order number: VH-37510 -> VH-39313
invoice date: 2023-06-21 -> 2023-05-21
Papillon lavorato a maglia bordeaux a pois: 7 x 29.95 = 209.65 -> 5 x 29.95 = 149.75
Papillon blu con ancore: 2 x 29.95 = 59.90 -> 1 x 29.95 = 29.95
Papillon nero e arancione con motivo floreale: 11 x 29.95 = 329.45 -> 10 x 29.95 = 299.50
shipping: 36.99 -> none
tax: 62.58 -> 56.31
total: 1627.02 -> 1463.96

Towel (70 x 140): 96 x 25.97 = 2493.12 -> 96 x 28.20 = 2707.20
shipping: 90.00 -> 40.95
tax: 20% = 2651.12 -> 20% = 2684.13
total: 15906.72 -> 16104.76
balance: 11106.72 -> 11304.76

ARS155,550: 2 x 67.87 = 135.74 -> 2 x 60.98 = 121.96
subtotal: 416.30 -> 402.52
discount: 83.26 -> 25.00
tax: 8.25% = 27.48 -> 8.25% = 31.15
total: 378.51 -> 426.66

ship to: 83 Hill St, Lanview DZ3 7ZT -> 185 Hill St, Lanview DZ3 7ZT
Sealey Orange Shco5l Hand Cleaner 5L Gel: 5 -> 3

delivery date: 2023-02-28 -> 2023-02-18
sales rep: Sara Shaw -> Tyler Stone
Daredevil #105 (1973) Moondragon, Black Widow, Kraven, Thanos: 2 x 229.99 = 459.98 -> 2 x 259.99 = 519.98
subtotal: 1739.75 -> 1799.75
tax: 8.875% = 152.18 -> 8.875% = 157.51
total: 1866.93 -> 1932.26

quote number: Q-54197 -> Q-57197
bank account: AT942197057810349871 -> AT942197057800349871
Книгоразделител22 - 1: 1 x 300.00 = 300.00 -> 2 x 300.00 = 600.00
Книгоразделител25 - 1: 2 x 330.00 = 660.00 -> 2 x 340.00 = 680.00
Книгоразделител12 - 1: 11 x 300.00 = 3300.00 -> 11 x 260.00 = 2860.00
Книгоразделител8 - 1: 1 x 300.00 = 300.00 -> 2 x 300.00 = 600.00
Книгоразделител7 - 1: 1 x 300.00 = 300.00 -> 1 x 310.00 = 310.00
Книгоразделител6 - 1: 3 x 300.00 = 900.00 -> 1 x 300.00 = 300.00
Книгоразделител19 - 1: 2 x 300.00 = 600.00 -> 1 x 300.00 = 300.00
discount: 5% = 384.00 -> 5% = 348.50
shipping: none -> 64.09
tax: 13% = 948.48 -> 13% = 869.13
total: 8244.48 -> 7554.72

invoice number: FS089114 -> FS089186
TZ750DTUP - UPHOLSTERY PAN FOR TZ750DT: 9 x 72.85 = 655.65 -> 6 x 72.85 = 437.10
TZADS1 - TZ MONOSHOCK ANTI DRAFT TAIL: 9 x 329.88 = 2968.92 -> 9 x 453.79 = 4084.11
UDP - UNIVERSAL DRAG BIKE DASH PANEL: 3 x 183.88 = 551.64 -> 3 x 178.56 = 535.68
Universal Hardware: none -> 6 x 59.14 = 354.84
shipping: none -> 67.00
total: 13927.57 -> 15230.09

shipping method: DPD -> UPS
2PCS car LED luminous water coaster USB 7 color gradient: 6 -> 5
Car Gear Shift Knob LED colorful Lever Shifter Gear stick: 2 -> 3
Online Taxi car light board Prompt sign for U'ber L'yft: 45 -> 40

------------------------------------

* WHAT TO DO:
Among the lines above, which ones include the word "invoice"? Copy them.

* ANSWER SECTION:
invoice date: 2023-06-21 -> 2023-05-21
invoice number: FS089114 -> FS089186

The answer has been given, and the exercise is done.